Week 24: I love my life.

I love the yard. I love my chicken. I love the husband and the children and the wildness of our schedule and the lack of sleep and all the friends and the church.

Everything is roses and I have twins growing in my tummy which is infinitely cooler than anything I’ve ever done ever in my life; far more amazing than the time Michael Jackson came over to my house to use the bathroom.

The Oklahoma heat is finally calming the junk down after a long muggy summer. Arbor seems to be coming out from that (2-year-long) phase we do not speak of. Lucy is nothing but smiles and giggles and flirtatious eyelash-batting. Mia and Merrick are eating $300 worth of groceries every 3 days as they play every sport known to mankind. And Caleb is mostly in town being his hilarious wonderful self.

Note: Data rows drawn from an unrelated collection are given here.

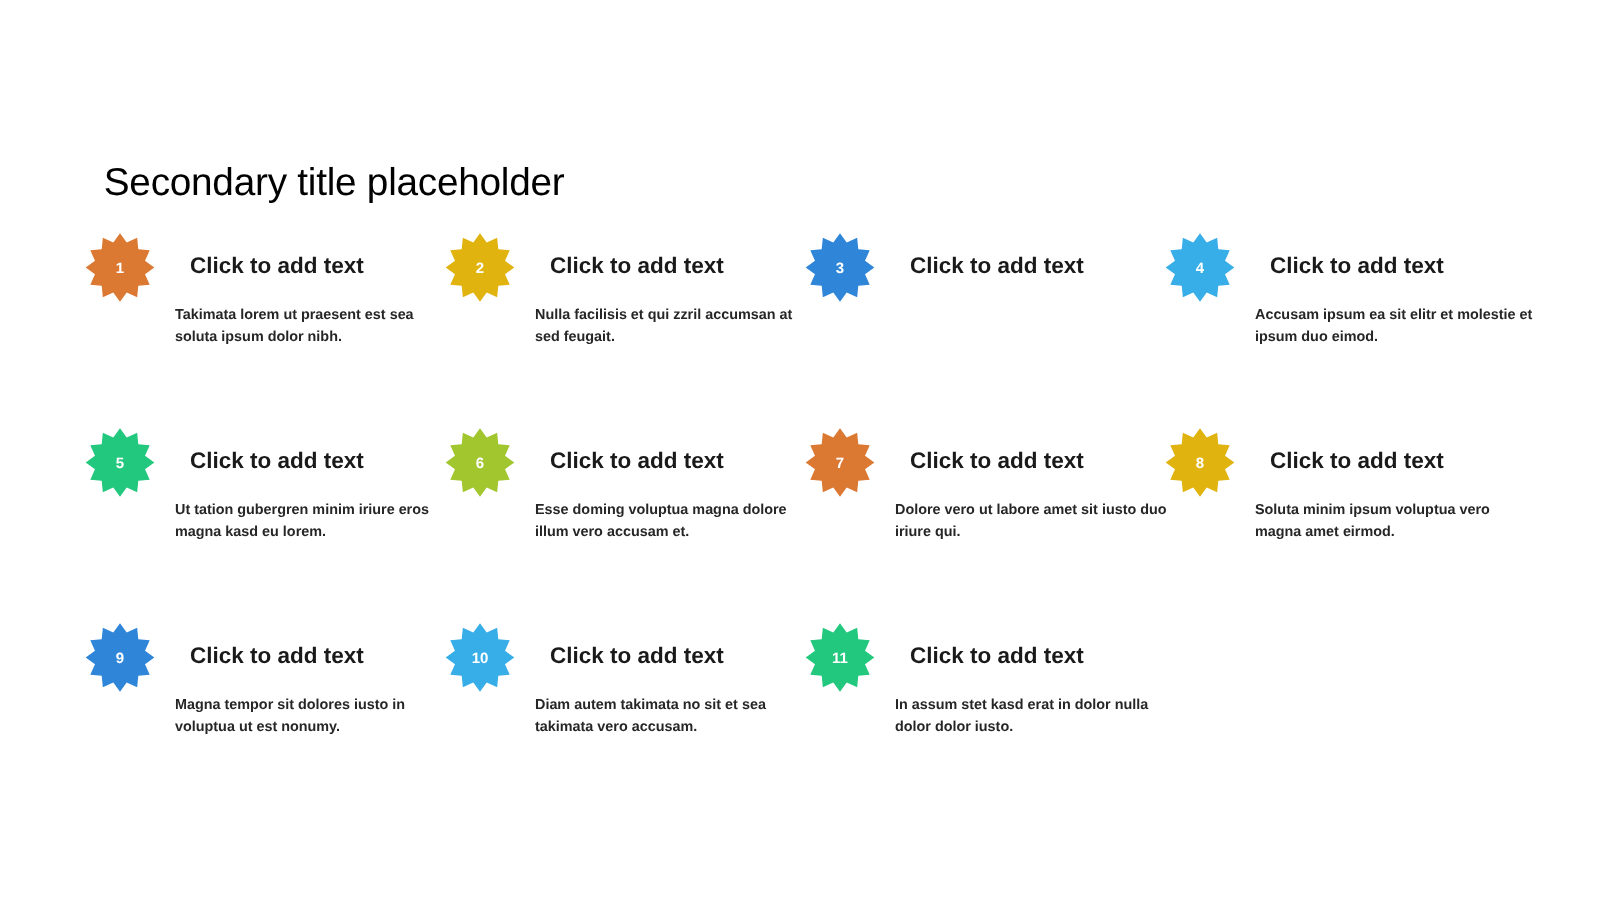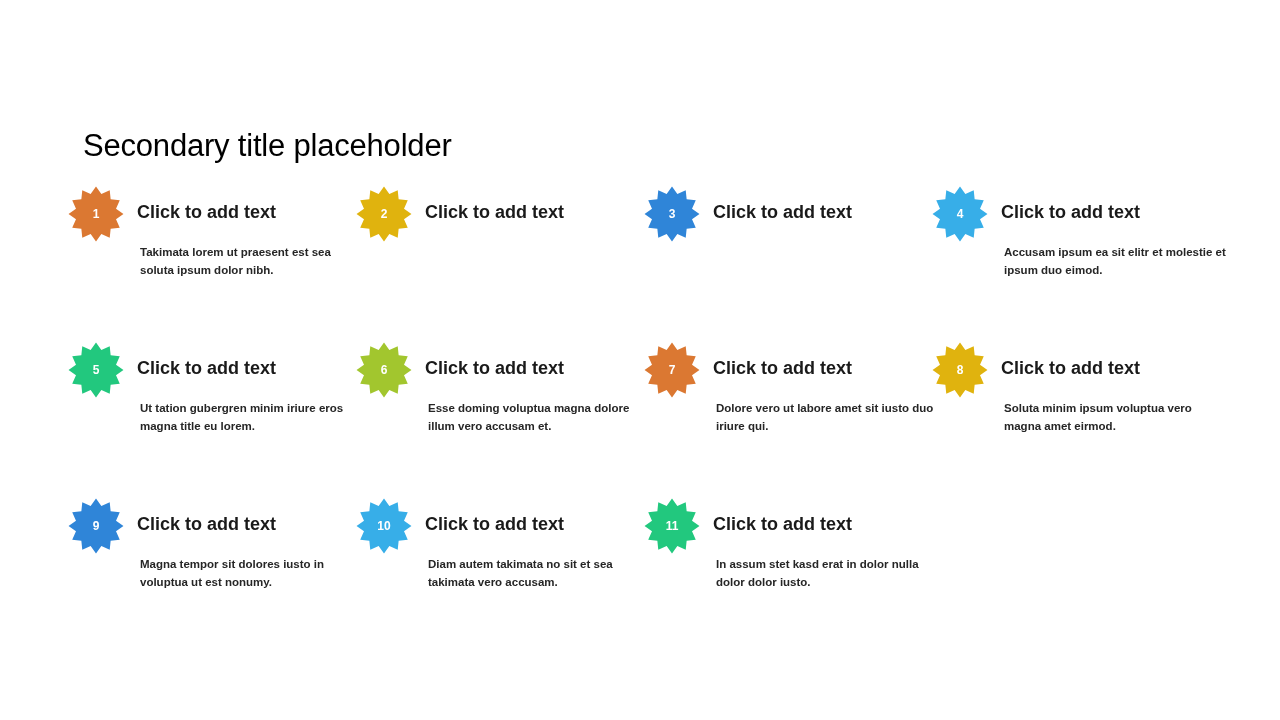--- a/index.html
+++ b/index.html
@@ -82,7 +82,7 @@
 
   .item .item-heading {
     position: absolute;
-    left: 69px;
+    left: 84px;
     top: 16px;
     font-size: 18px;
     font-weight: bold;

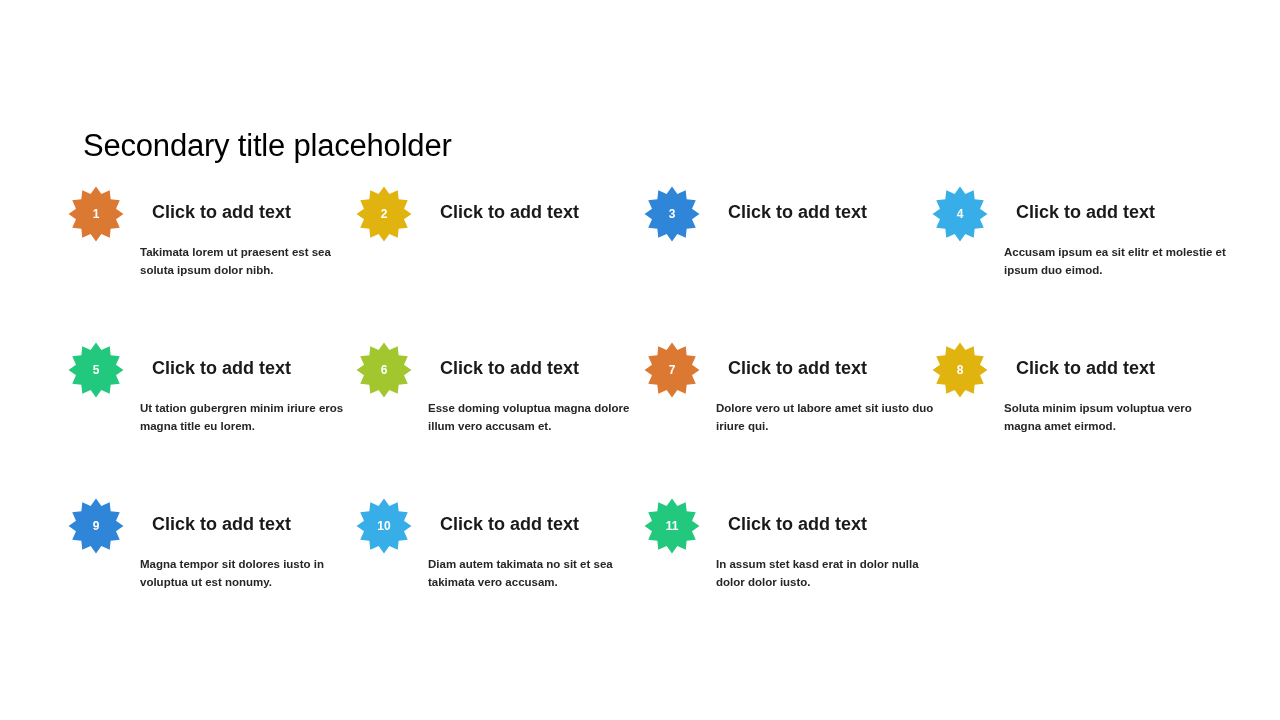--- a/index.html
+++ b/index.html
@@ -138,6 +138,7 @@
           <div class="badge-number">2</div>
         </div>
         <div class="item-heading">Click to add text</div>
+        <div class="item-desc">Nulla facilisis et qui zzril accumsan at sed feugait.</div>
       </div>
       <div class="item col-2 row-0">
         <div class="badge-wrap">

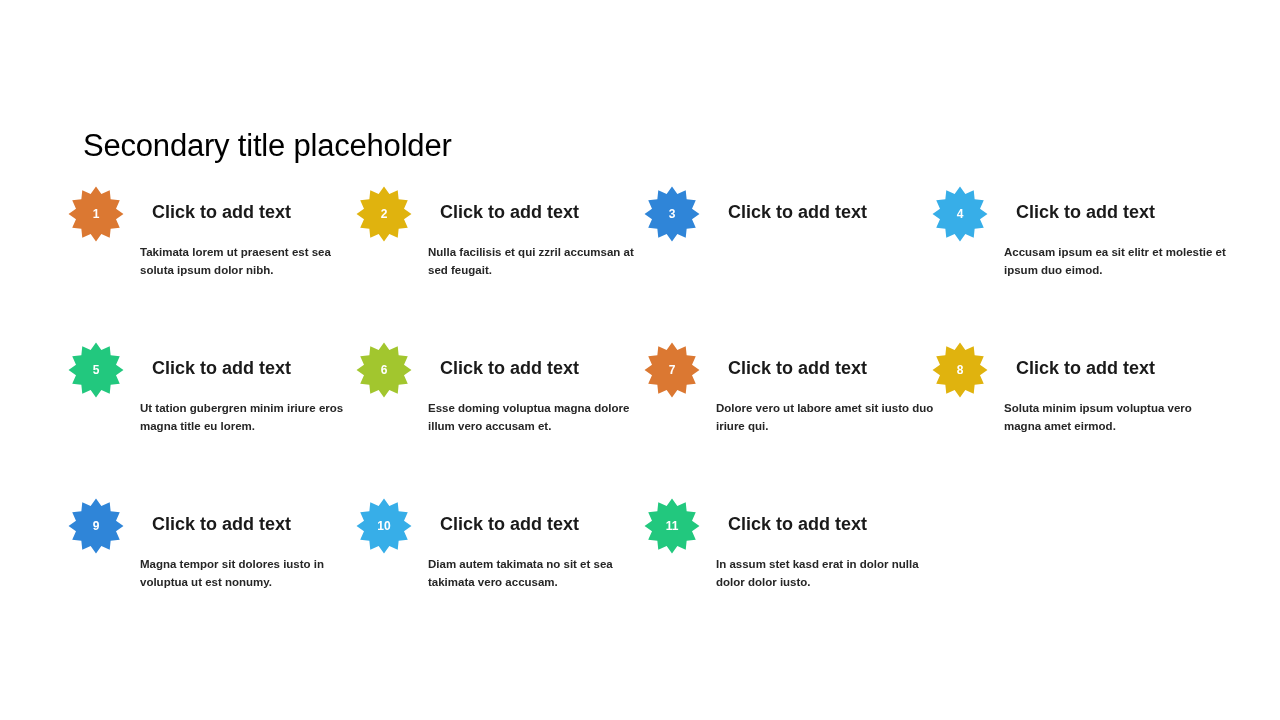--- a/index.html
+++ b/index.html
@@ -167,7 +167,7 @@
           <div class="badge-number">5</div>
         </div>
         <div class="item-heading">Click to add text</div>
-        <div class="item-desc">Ut tation gubergren minim iriure eros magna title eu lorem.</div>
+        <div class="item-desc">Ut tation gubergren minim iriure eros magna kasd eu lorem.</div>
       </div>
       <div class="item col-1 row-1">
         <div class="badge-wrap">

My belly is huge and life is good.

The babies kick hard now. They are a jumble of thumps and kicks and twirls–I can never tell who is actually who. They both move so much.

I’m obsessed with getting their nursery done within the next month, since with each passing week I get more and more exhausted. I have some genuine concerns about my future physical limitations, and all I can picture is Caleb rolling me over in bed to prevent bedsores and infections, maybe scrubbing me with a mop. A time is fast approaching when I will simply stop leaving the house. I am so very afraid of my size potential.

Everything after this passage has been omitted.